3. Pendapat Zaid bin Tsabit, Ali bin Abi Thalib dan ketiga Imam Madzhab, bahwa kakek tidak dapat menghijab saudari kandung/seayah akan tetapi mendapat bagian bersama-sama (muqasamah). Alasannya adalah:
a. Antara kakek dan saudari kandung/seayah adalah sama-sama dari garis ayah, oleh karena itu keduanya mempunai kedudukan sama dan tidak saling memahjub.
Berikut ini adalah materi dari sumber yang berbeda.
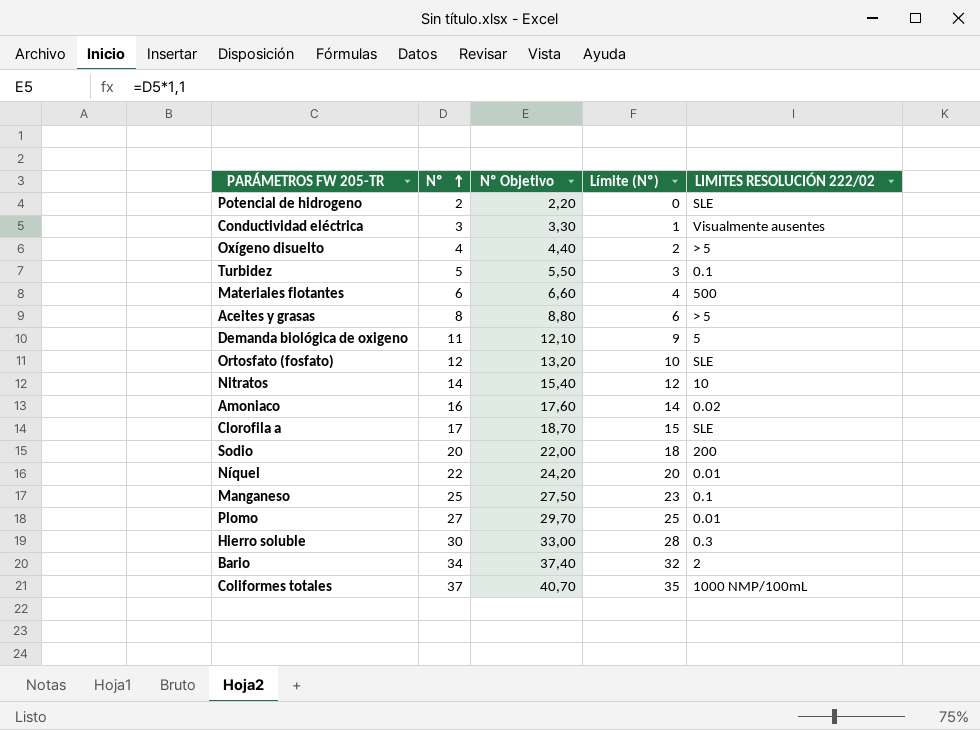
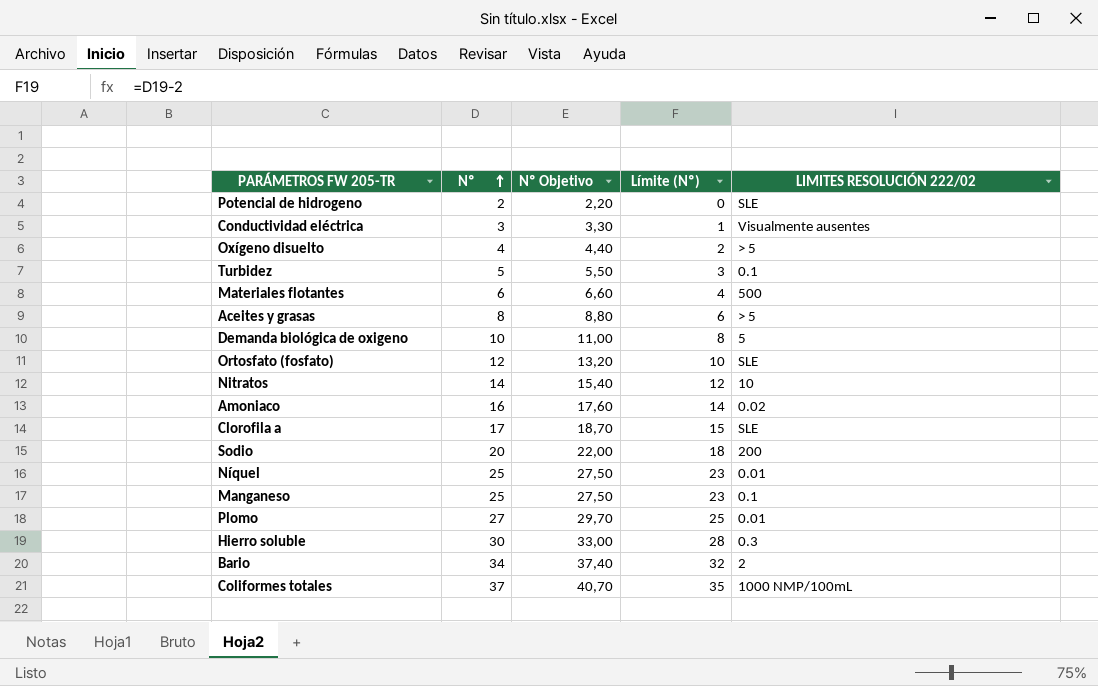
Demanda biológica de oxigeno | Nº: 11 -> 10
Demanda biológica de oxigeno | Nº Objetivo: 12,10 -> 11,00
Demanda biológica de oxigeno | Límite (Nº): 9 -> 8
Níquel | Nº: 22 -> 25
Níquel | Nº Objetivo: 24,20 -> 27,50
Níquel | Límite (Nº): 20 -> 23

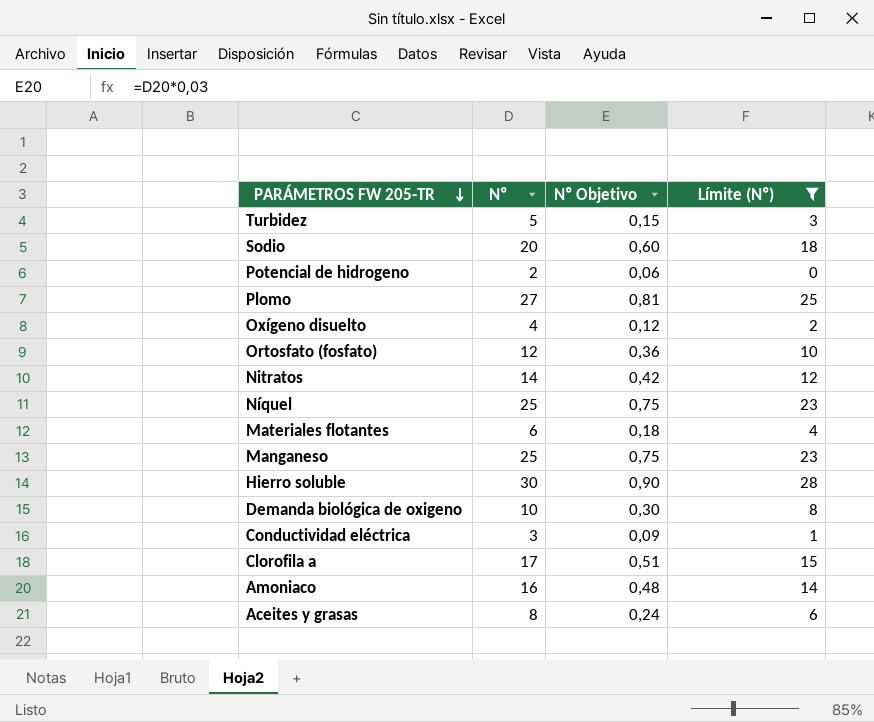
filter: none -> Límite (Nº) <= 28
row order: Nº ascending -> PARÁMETROS FW 205-TR descending
column LIMITES RESOLUCIÓN 222/02 | position: 5 -> none
column Nº Objetivo | formula: [Nº] * 1,1 -> [Nº] * 0,03

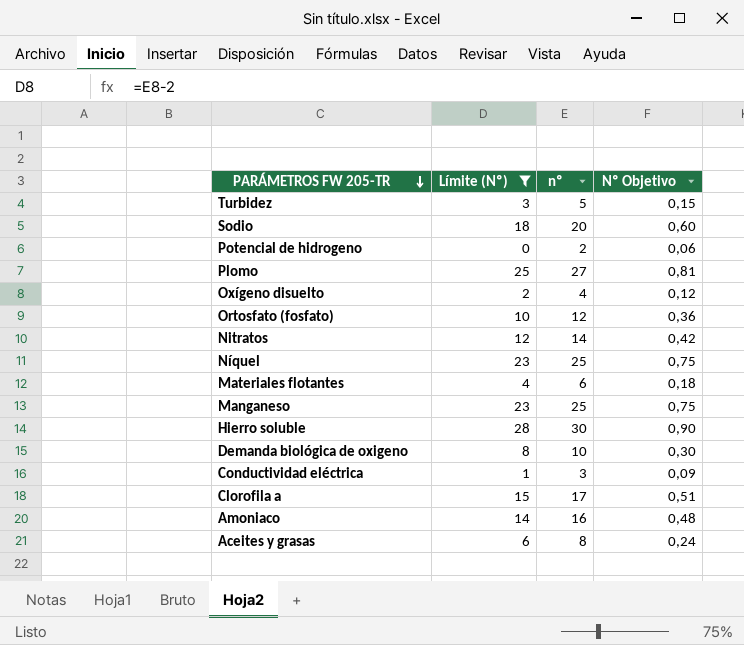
column Límite (Nº) | position: 4 -> 2
column name: Nº -> nº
b. Dalam Al-Qur’an tidak ada nash yang menerangkan terhijabnya saudari kandung/seayah oleh kakek. Karena penggunaan kata “jadd” dengan “abb” adalah penyebutan secara majazy.
c. Meskipun kakek kadang-kadang mendapat bagian 1/6, ‘ashabah, dan 1/6+’ashabah tidak menjamin tentang kelebihannya atas saudari kandung/seayah karena kenyataannya anak laki-laki selalu mendapat bagian ‘ashabah (kedudukannya melebihi semua ahli waris).
Pewaris Jumlah Bagian AM SM
6 aul 9 x3 27
Suami 1 1/2 3 x3 9
Ibu 1 1/3 2 x3 6
Kakek 1 2 1/6 1
3 4 x3 12
Sdri kdg/seayh 1 1 1/2 3
6 aul 9 27
Dengan harta peninggalan sejumlah Rp 216.000,00 maka:
Suami 9/27x Rp 216.000,00 = Rp 72.000,00
Ibu 6/27x Rp 216.000,00 = Rp 48.000,00
Kakek 2/3x 12/27 x Rp 216.000,00 = Rp 64.000,00
Sdri kdng/seayah 1/3x 12/27 x Rp 216.000,00 = Rp 32.000,00
Dari ketiga pendapat tersebut, pendapat yang ketigalah yang paling shahih karena Zaid bin Tsabit diakui keahliannya dalam bidang ilmu faraid oleh Nabi.